SCANERGY resulted in a number of outcomes, the most relevant are:
a) NRG-X-CHANGE mechanism and NRGcoin currency
The newly developed NRG-X-Change concept addresses an observed flaw of the currently deployed incentive mechanism and proposes an alternative using a novel decentralized digital currency called NRGcoin. The new feed-in tariff takes into account the total supply and demand in the neighbourhood, rather than the individual's supply and demand. Only renewable energy that can be consumed is rewarded, while overproduced energy is not. The innovative aspect of NRG-X-Change is that all payments are carried out in NRGcoin, instead of fiat money, which decouples energy generation and producers’ revenue in order to maximize the value of green energy for producers while at the same time make green energy cheaper for consumers.
b) Cloud Market Exchange
The cloud market exchange is the infrastructure built-up in the cloud to handle all the NRGcoins transactions between consumer, prosumers and substations. The aim of the cloud market is to make accessible the bids and offers of a prosumer/consumer to any other consumer/prosumer in a transparent way and through the continuous double auction algorithm match the bids and offers. The cloud market has an API that makes possible the communication with any Raspberry Pi (or Smart Meter) with internet connection.
c) enControl Prosumers
A commercial IoT platform enControl has been upgraded to handle production data and connection to the cloud market. enControl Prosumers will have new features to monitor production of a house, advises to leverage local production and information about the NRGcoin transactions.
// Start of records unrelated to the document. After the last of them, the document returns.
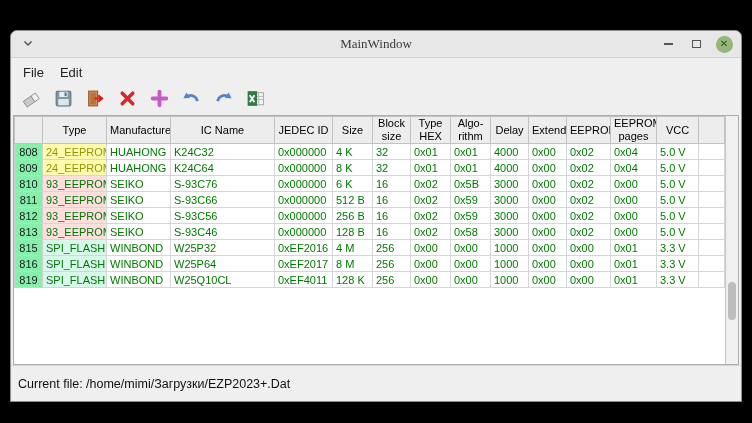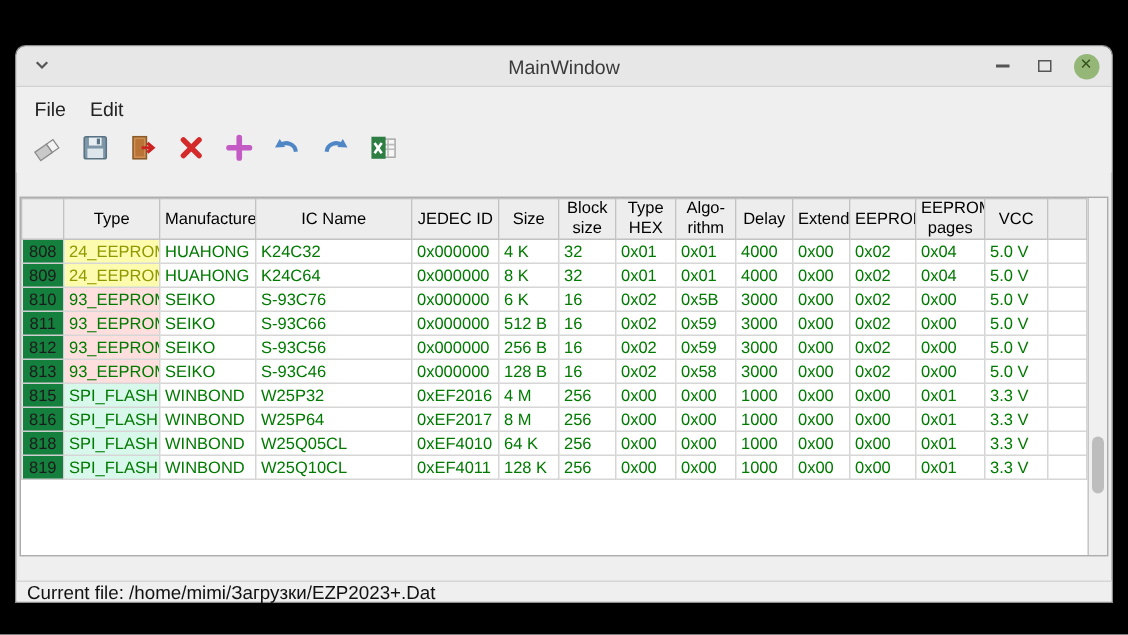--- a/index.html
+++ b/index.html
@@ -21,7 +21,7 @@
   }
   .titlebar .title {
     position:absolute; left:0; right:0; text-align:center;
-    font-size:13px; color:#3a3a3a; pointer-events:none;
+    font-size:13px; color:#3a3a3a; pointer-events:none;font-family:Liberation Serif, serif;
   }
   .tb-left { display:flex; align-items:center; }
   .tb-right { margin-left:auto; display:flex; align-items:center; gap:10px; z-index:2; }

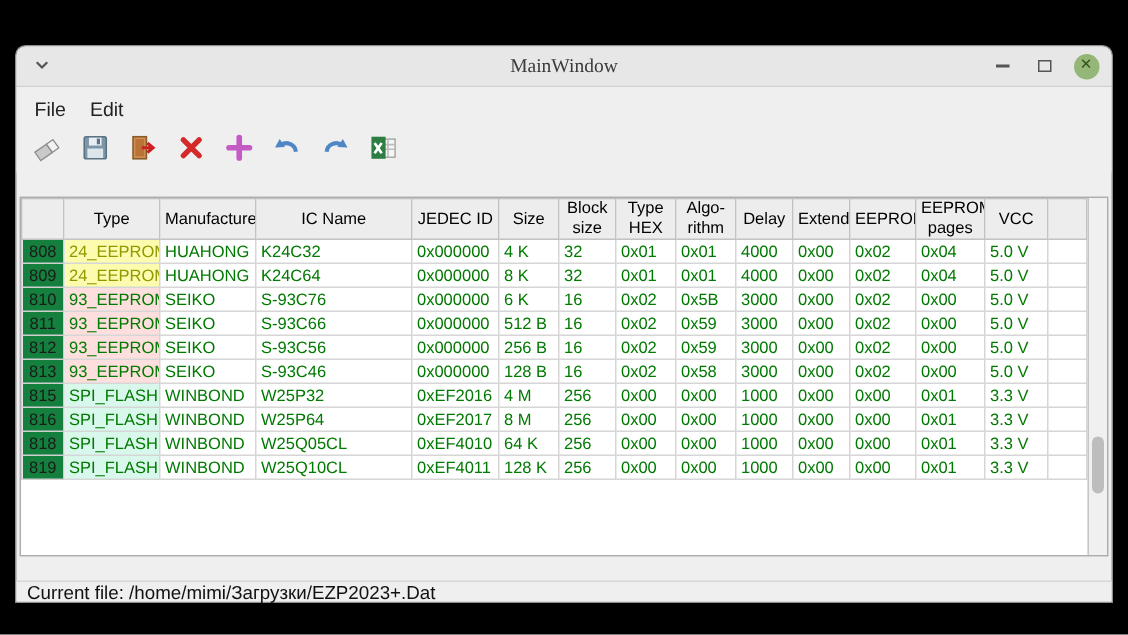--- a/index.html
+++ b/index.html
@@ -46,7 +46,7 @@
   .toolbtn svg { display:block; }
   
   .table-wrap {
-    flex:1 1 auto; margin:16px 2px; background:#fff; border:1px solid #adadad;
+    flex:1 1 auto; margin:0 2px; background:#fff; border:1px solid #adadad;
     position:relative; overflow:hidden; padding-right:13px;
   }
   table { border-collapse:collapse; table-layout:fixed; width:100%; font-size:11px; }

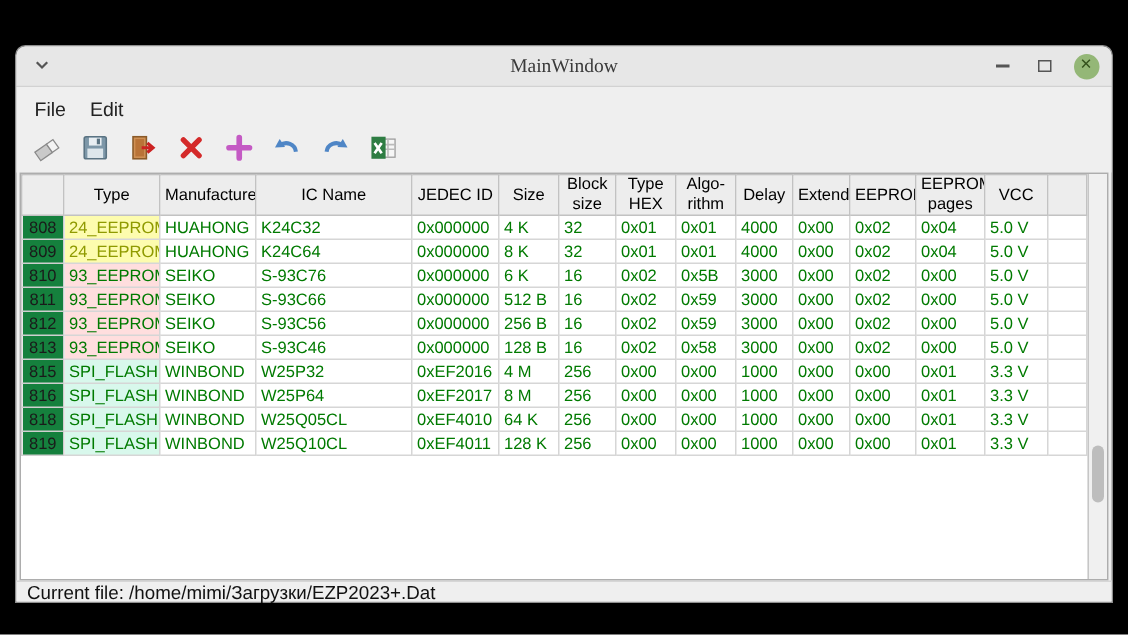--- a/index.html
+++ b/index.html
@@ -58,7 +58,7 @@
     vertical-align:middle; font-size:11px;
   }
   tbody td { color:var(--row-text, #007a00); }
-  tbody td.rownum { background:#15803d; color:var(--rownum-text, #1a1a1a);
+  tbody td.rownum { background:#86efac; color:var(--rownum-text, #1a1a1a);
     text-align:center; border-color:#cfcfcf; }
   
   .vscroll {

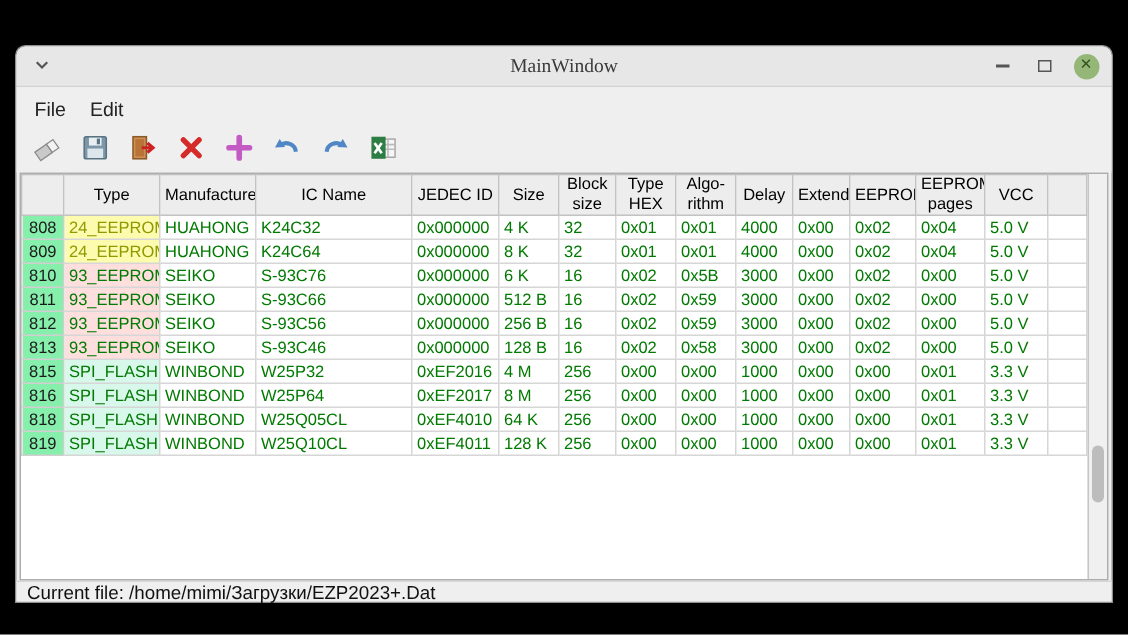--- a/index.html
+++ b/index.html
@@ -364,23 +364,6 @@
             <td></td>
           </tr>
           <tr>
-            <td class="rownum">818</td>
-            <td style="background: rgb(216, 248, 236); color: rgb(0, 122, 0);">SPI_FLASH</td>
-            <td>WINBOND</td>
-            <td>W25Q05CL</td>
-            <td>0xEF4010</td>
-            <td>64 K</td>
-            <td>256</td>
-            <td>0x00</td>
-            <td>0x00</td>
-            <td>1000</td>
-            <td>0x00</td>
-            <td>0x00</td>
-            <td>0x01</td>
-            <td>3.3 V</td>
-            <td></td>
-          </tr>
-          <tr>
             <td class="rownum">819</td>
             <td style="background: rgb(216, 248, 236); color: rgb(0, 122, 0);">SPI_FLASH</td>
             <td>WINBOND</td>

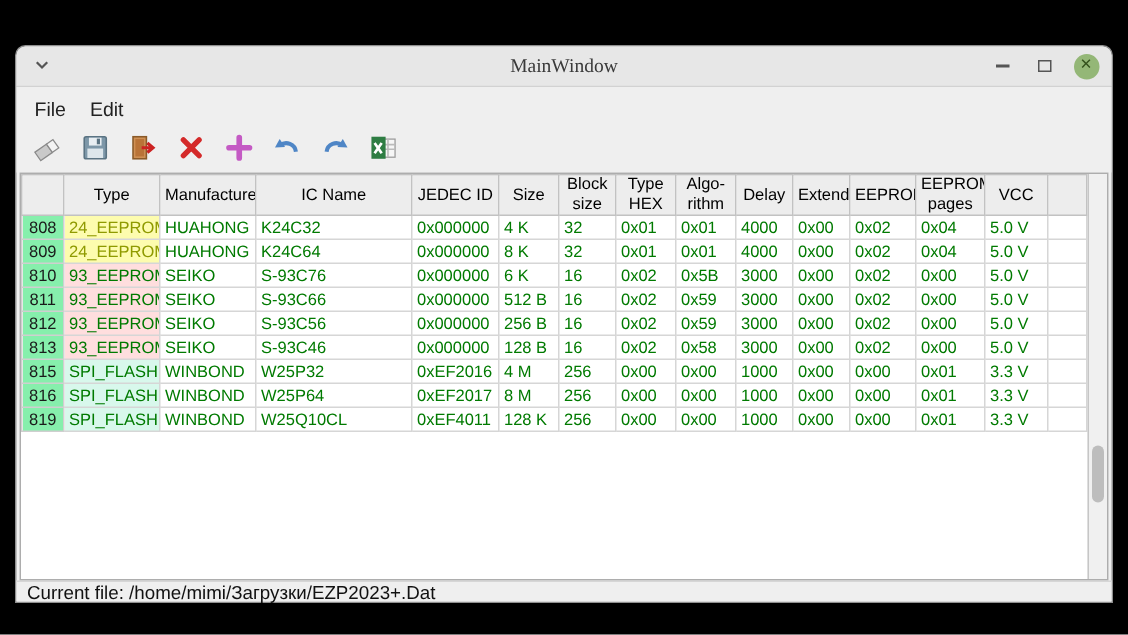--- a/index.html
+++ b/index.html
@@ -71,7 +71,7 @@
   }
   
   .statusbar {
-    flex:0 0 auto; height:14px; display:flex; align-items:center;
+    flex:0 0 auto; height:36px; display:flex; align-items:center;
     padding:0 7px; font-size:12.5px; color:#111; background:#efefef;
     border-top:1px solid #d6d6d6;
   }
d) Prediction and Data Extraction Engine
A prediction engine has been built-up to assist the bid and offers strategies. The prediction engine is able to perform high accuracy forecasting thanks to a new algorithm based on the Fuzzy Inductive Reasoning technique. The prediction engine is able to handle data from different type of sources and predict using the stream of real-time scenarios. In addition, due to its low computational cost, it can be run in devices with limited RAM, such as Raspberry Pi. The prediction engine has the feature to create energy behaviour masks. These masks can be used by any other house with similar characteristics, or combine important features of the mask to achieve better predictions.
e) nAssist Big Data middlware
The nAssist middleware has been upgraded with a new technology (hadoop) that allows the data extraction of massive amount of data. In addition, it has incorporated also a data cleaning module that detects outliers and gaps in the data and correct them.